When I think about my parenting I'm not proud of myself - I think only of the times I have shouted at my kids, the arguments we've had, the seemingly never ending stream of, "don't do that," "no !" "stop it !" and "leave your brother alone." Then I catch sight of one of my boys. I saw Blue Bear putting on his shoes and thought, "when did he learn to do that ?" I forgot all the times I sat with him and put his shoes on or showed him how to put them on. This evening I went to see how Brown Bear was getting on with his homework and he asked me how to do the maths puzzles so I told him to look for the pattern and he said, "Ok, I've got it now." I came back a few minutes later and he was racing through them. He did indeed have it.
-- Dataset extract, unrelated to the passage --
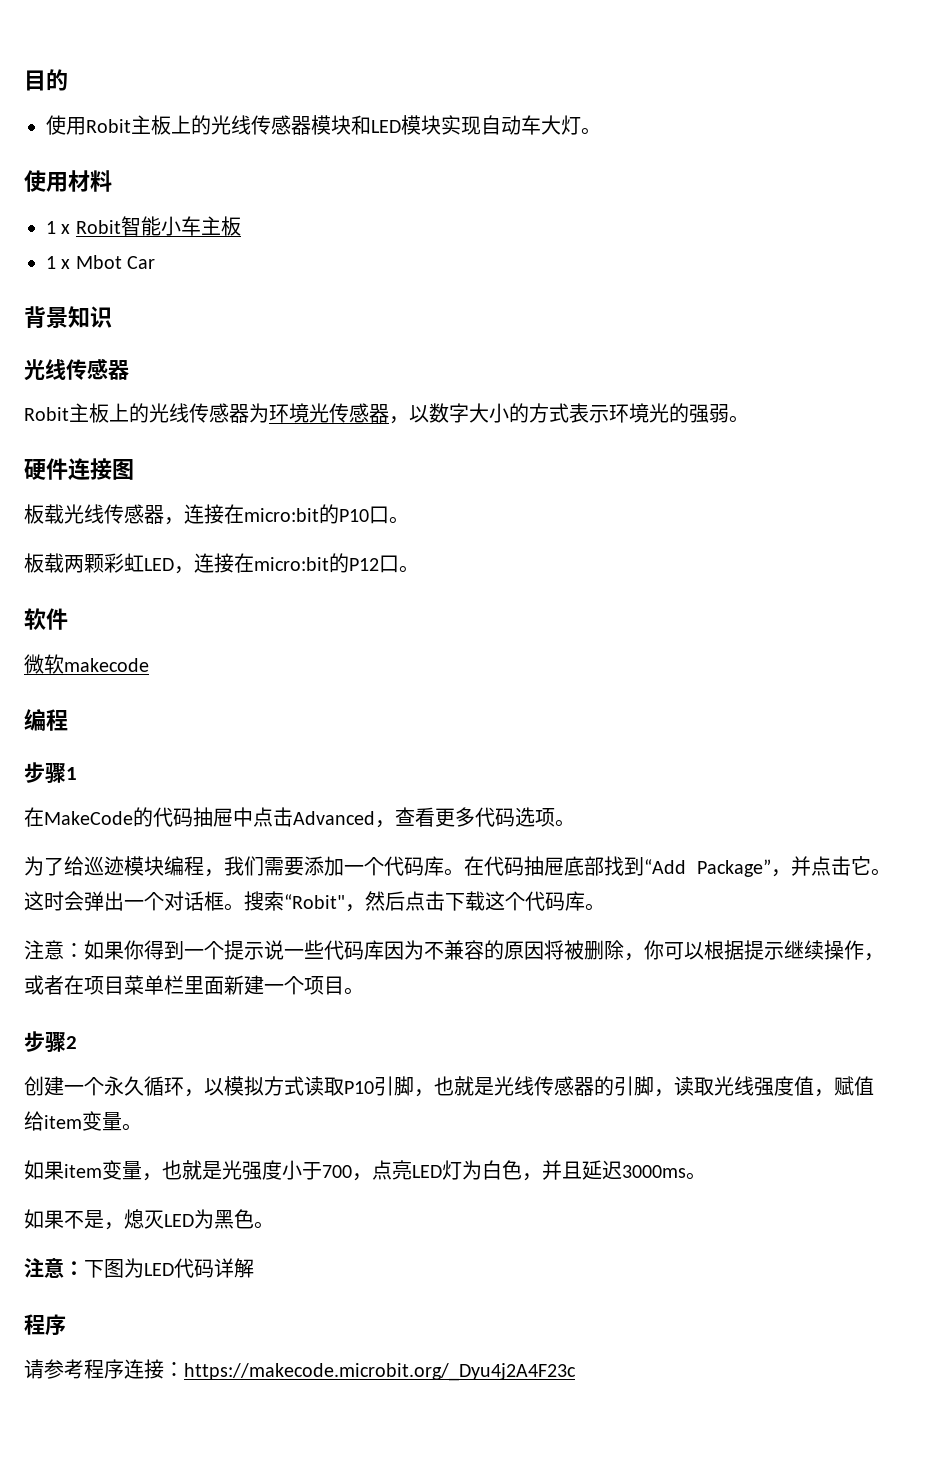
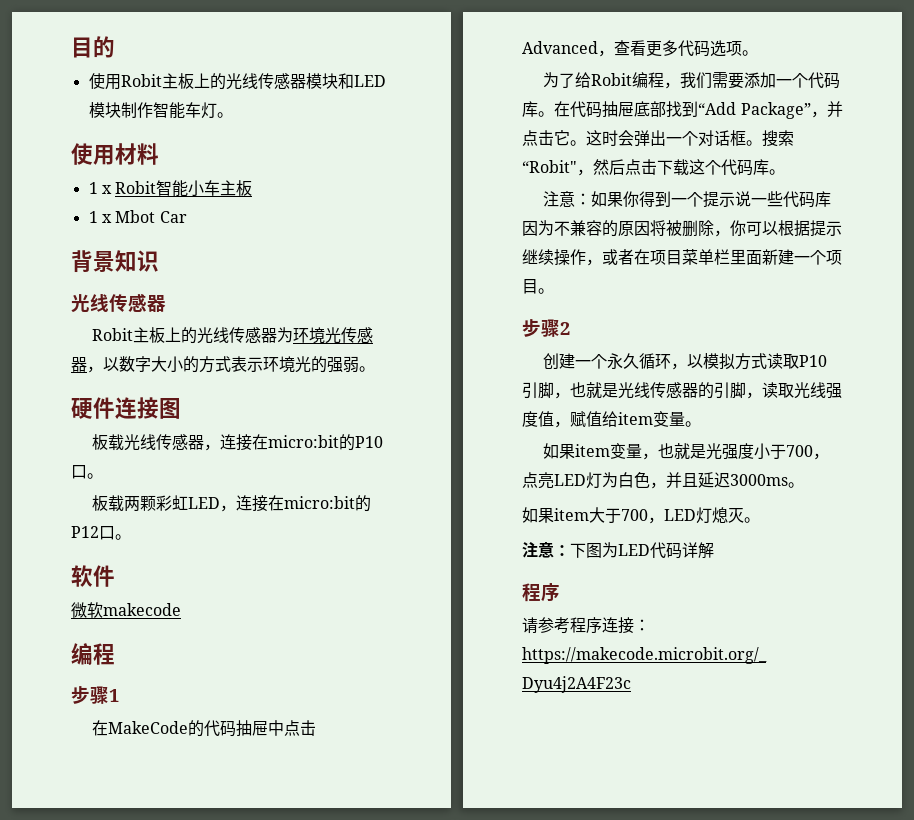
[441,115,561,135] 实现自动车大 -> [120,102,201,119] 制作智能车
[84,856,164,876] 巡迹模块 -> [591,73,633,86] Robit
[64,1209,254,1230] 不是，熄灭LED为黑色 -> [554,507,744,524] item大于700，LED灯熄灭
I've been cooking with the boys recently - Blue Bear and I made pastries and I said "let's brush them with milk," and he said, "I'll do it Mummy." I watched as he carefully and precisely brushed milk over them and could not believe this was my baby boy. Brown Bear is really keen to apply for junior bake off so I agreed to help him practise. He has spent a lot of time designing a showstopper cake, so I thought I'd get him started with a family favourite. We baked some banana bread and he followed the recipe from my notebook, measured the ingredients with me using digital scales, mixed the batter using an electric hand whisk and timed the cooking. He was very happy with the cake, but insisted that next time he bakes will do it all himself. I think he will too !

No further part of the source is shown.